▶ [Data for this task]
· · · · ·
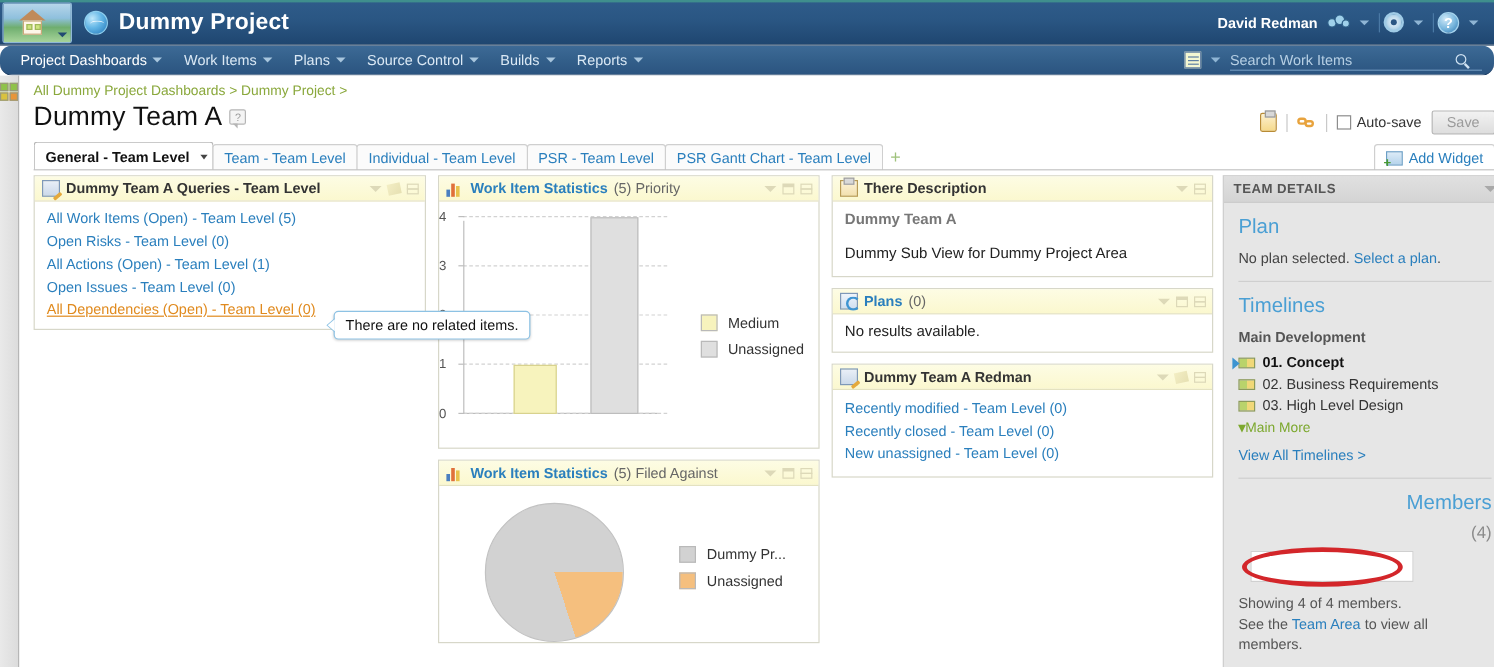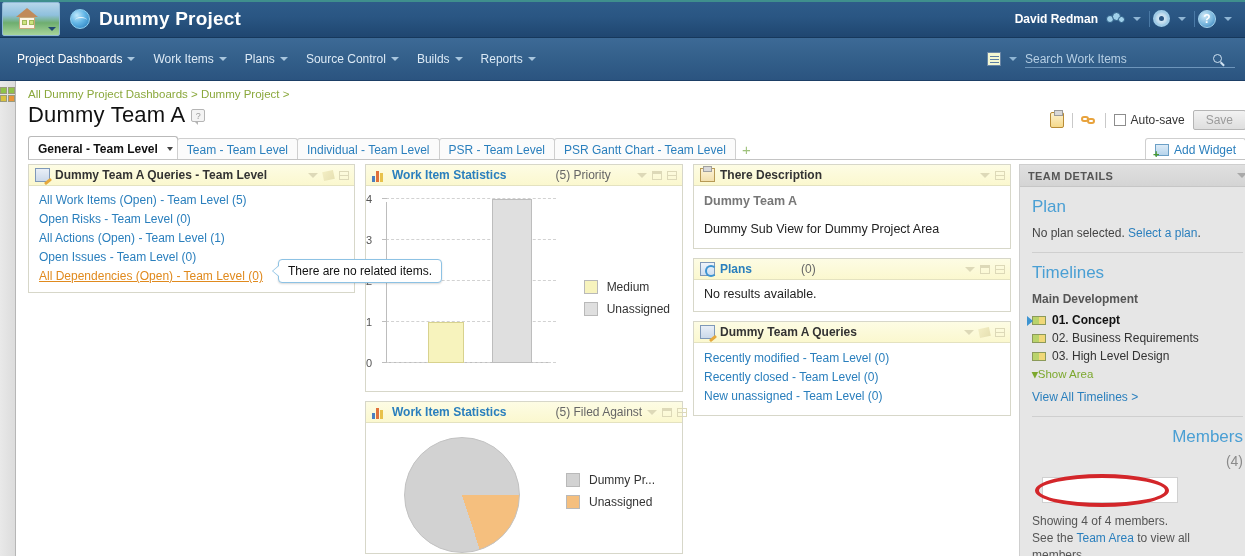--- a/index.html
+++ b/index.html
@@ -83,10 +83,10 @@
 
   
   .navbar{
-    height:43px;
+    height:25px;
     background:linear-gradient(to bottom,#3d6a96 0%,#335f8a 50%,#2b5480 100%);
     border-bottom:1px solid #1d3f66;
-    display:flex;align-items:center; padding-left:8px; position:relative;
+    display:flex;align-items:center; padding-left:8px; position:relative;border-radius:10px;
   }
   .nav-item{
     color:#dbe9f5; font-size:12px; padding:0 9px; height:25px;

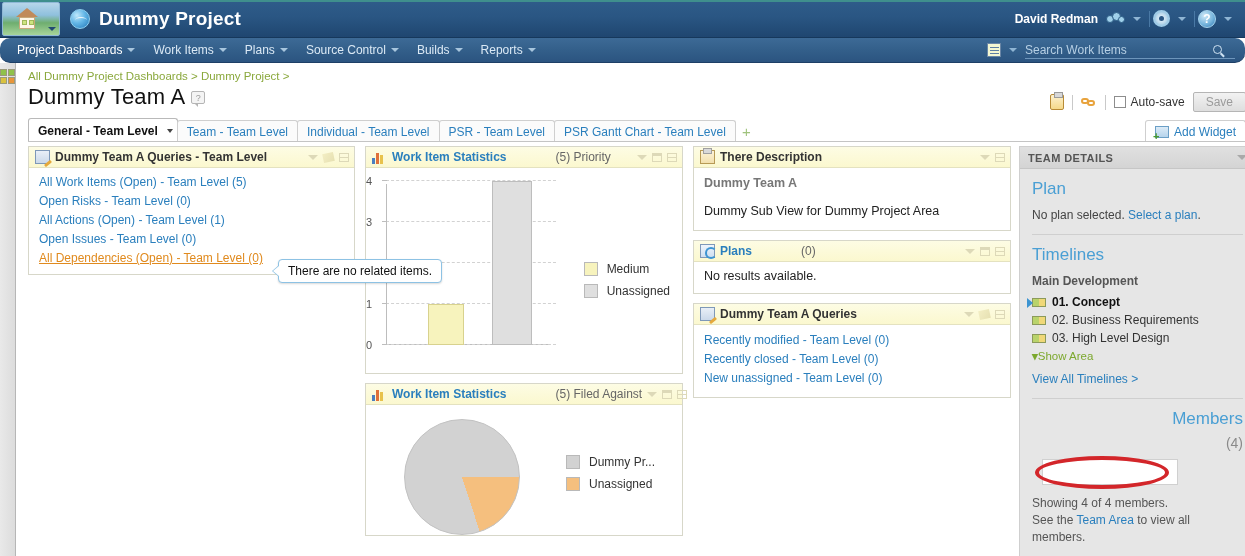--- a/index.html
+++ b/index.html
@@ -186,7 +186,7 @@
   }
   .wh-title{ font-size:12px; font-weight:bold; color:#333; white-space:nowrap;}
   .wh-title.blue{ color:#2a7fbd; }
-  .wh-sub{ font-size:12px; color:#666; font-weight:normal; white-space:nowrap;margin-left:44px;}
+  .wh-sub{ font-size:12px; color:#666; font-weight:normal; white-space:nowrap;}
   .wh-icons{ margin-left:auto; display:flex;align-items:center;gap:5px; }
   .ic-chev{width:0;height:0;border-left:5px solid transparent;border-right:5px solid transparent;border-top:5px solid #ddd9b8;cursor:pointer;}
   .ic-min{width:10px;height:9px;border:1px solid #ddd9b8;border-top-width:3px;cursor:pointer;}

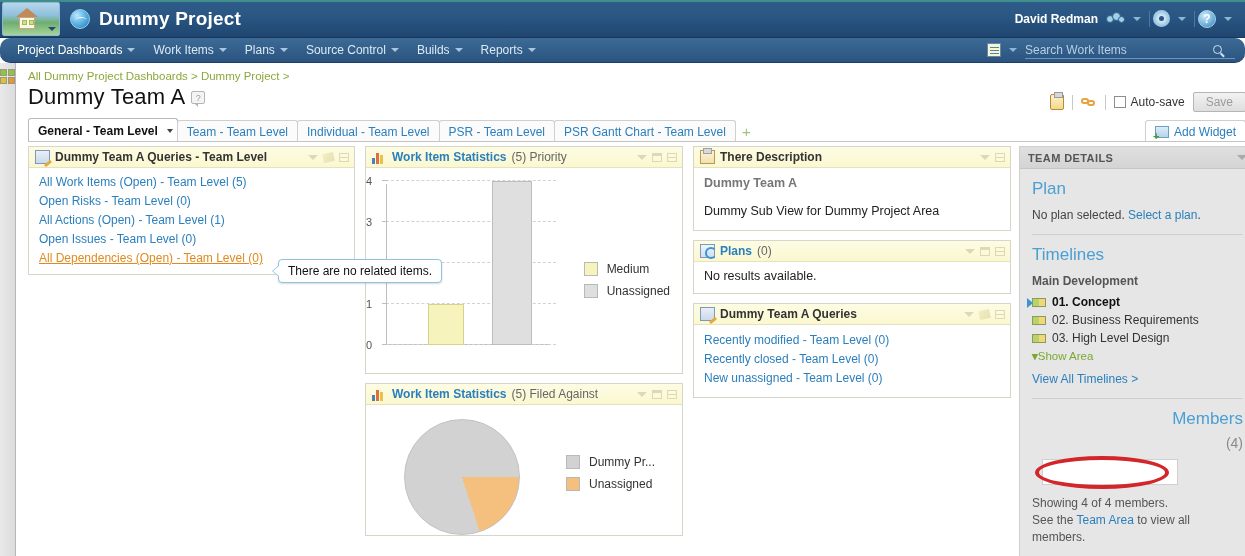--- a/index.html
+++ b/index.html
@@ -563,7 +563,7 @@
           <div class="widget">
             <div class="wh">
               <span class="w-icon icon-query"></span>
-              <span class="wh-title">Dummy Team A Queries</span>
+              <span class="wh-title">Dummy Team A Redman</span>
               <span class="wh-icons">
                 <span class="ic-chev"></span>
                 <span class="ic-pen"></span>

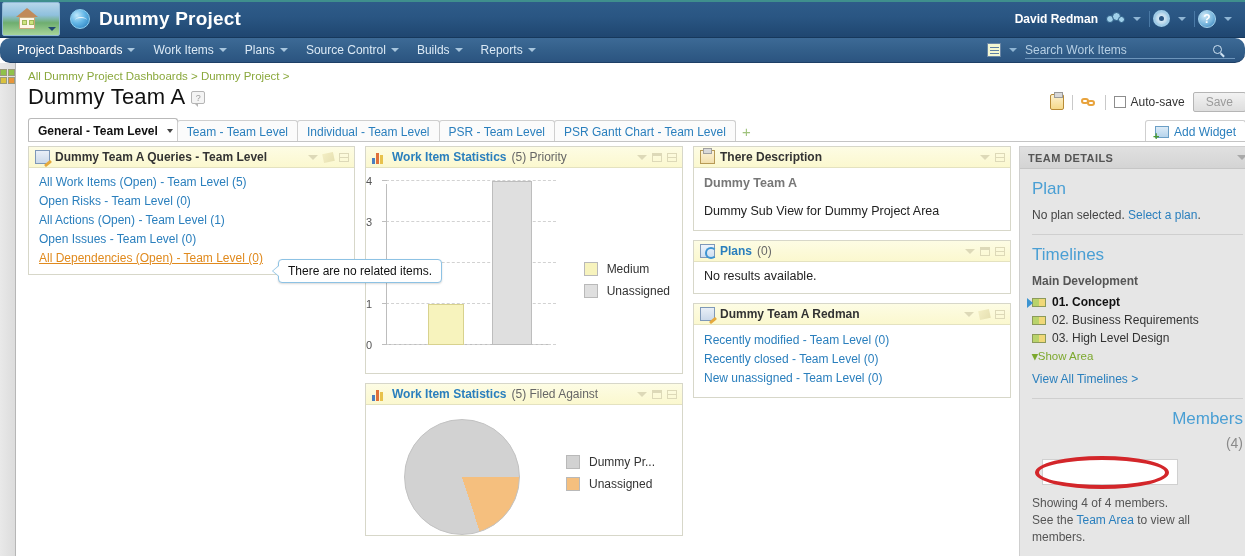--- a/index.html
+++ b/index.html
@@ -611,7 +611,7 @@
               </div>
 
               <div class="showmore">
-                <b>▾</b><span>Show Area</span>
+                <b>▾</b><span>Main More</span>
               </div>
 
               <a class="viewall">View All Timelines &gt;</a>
· · · · ·
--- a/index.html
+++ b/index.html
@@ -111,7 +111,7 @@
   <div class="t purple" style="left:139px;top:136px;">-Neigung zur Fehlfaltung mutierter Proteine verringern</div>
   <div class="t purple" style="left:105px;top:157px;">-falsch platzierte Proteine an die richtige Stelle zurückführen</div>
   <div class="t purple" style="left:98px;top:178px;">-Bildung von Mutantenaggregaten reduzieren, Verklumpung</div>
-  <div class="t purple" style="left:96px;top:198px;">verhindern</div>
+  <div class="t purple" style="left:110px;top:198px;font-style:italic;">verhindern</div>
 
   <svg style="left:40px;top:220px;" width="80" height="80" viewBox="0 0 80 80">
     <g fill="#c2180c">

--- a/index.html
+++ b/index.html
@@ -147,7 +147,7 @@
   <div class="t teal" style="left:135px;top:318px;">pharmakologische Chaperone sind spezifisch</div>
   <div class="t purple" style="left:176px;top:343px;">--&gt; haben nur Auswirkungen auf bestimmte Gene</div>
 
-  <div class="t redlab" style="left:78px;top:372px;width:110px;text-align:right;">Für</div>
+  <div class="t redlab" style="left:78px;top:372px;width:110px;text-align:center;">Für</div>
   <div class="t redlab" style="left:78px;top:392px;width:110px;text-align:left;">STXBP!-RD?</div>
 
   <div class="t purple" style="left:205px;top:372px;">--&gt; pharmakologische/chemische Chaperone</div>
· · · · ·
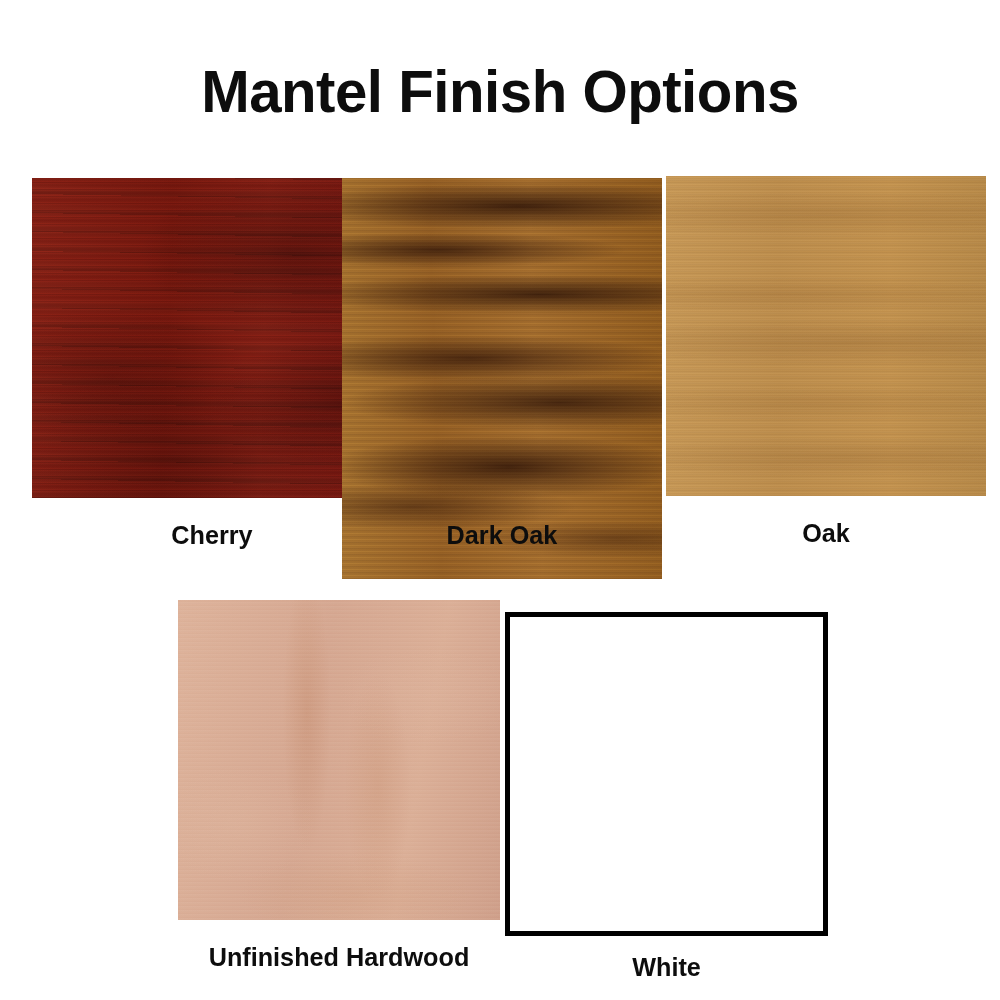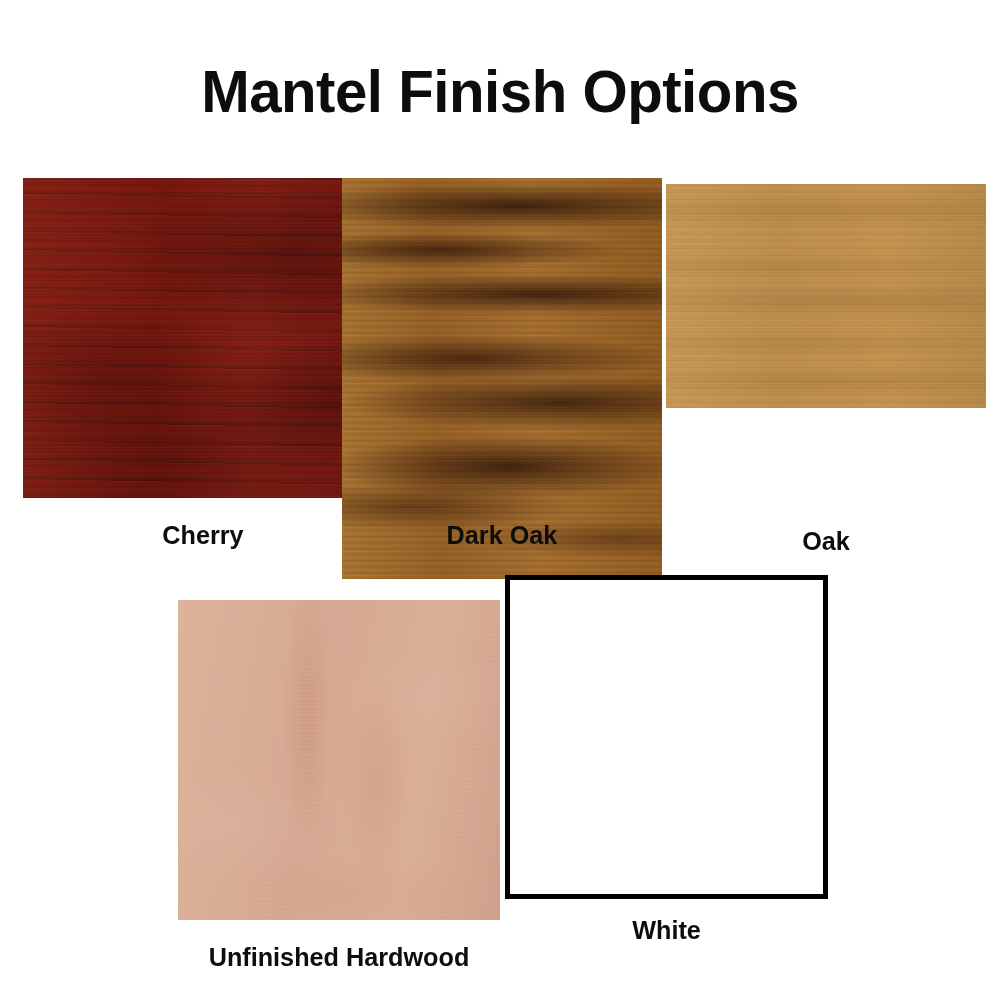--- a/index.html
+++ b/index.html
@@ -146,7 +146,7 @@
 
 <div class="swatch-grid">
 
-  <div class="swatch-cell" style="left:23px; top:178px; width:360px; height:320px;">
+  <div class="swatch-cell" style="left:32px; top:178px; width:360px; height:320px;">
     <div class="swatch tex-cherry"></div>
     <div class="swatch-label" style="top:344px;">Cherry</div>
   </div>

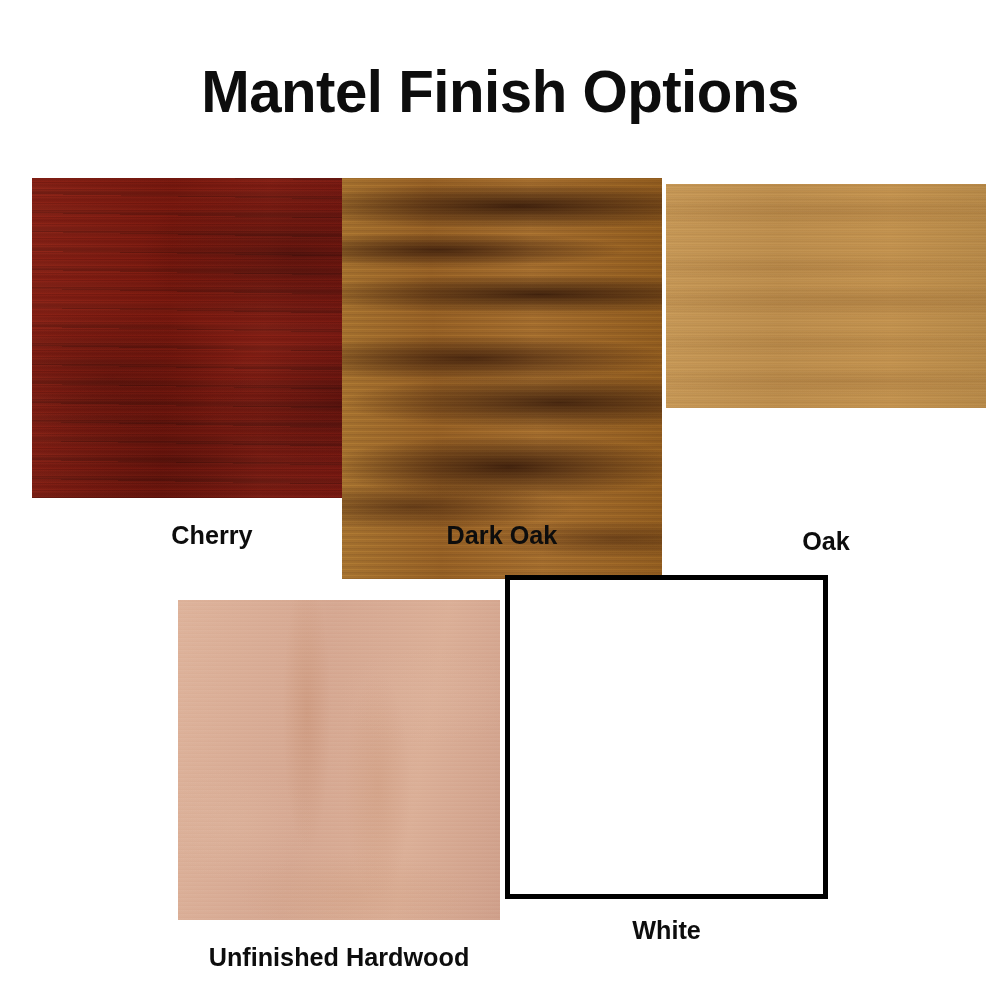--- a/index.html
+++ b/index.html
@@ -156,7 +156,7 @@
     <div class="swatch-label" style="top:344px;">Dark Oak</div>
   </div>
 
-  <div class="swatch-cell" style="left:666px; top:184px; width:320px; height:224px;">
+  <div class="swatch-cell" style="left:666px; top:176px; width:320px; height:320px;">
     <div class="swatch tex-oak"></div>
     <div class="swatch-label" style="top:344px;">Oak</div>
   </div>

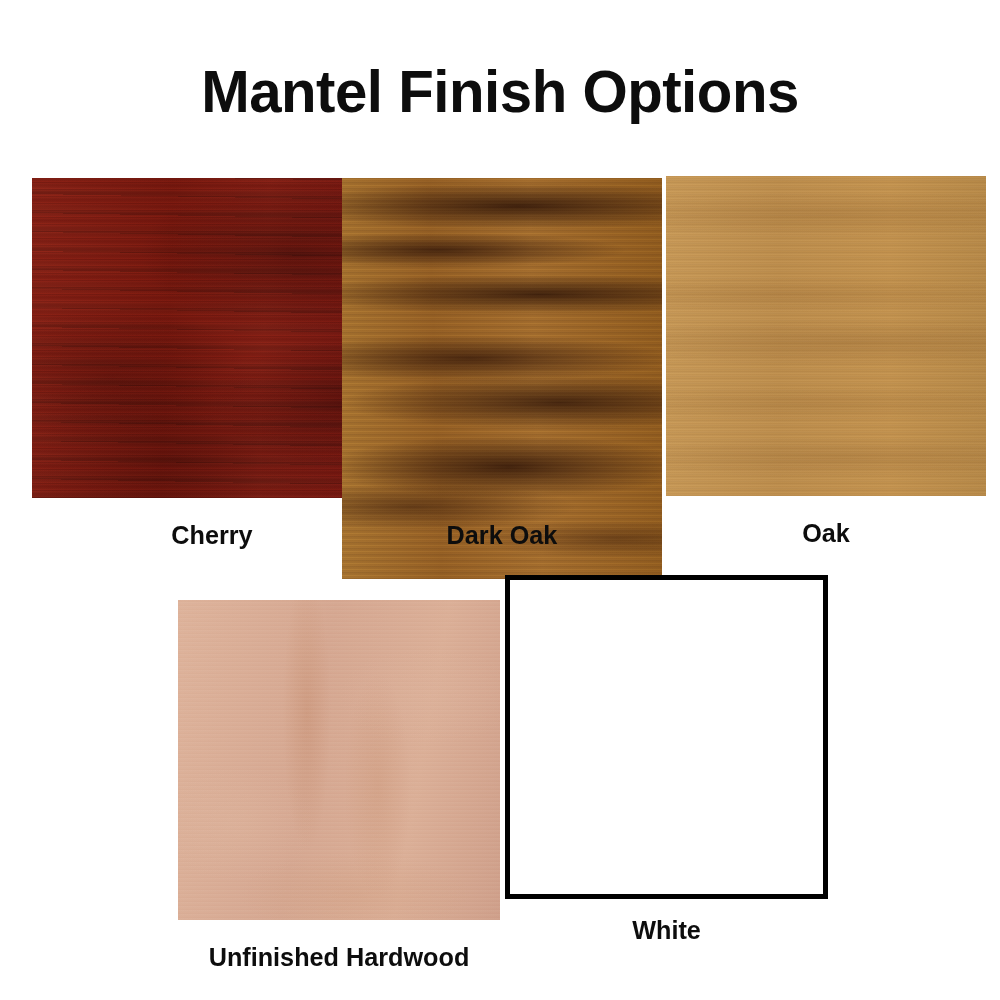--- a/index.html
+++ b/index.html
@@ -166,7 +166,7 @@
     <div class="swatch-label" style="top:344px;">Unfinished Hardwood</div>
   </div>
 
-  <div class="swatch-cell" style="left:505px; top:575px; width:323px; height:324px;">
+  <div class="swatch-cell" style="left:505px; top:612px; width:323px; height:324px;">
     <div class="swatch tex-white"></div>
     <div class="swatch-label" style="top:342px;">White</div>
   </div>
· · · · ·
▶ [Your instructions] Collect the lines of the data that carry the word "border".

▶ [Task answer]
     border-bottom:1px solid #1d3f66;
+    display:flex;align-items:center; padding-left:8px; position:relative;border-radius:10px;
   .ic-chev{width:0;height:0;border-left:5px solid transparent;border-right:5px solid transparent;border-top:5px solid #ddd9b8;cursor:pointer;}
   .ic-min{width:10px;height:9px;border:1px solid #ddd9b8;border-top-width:3px;cursor:pointer;}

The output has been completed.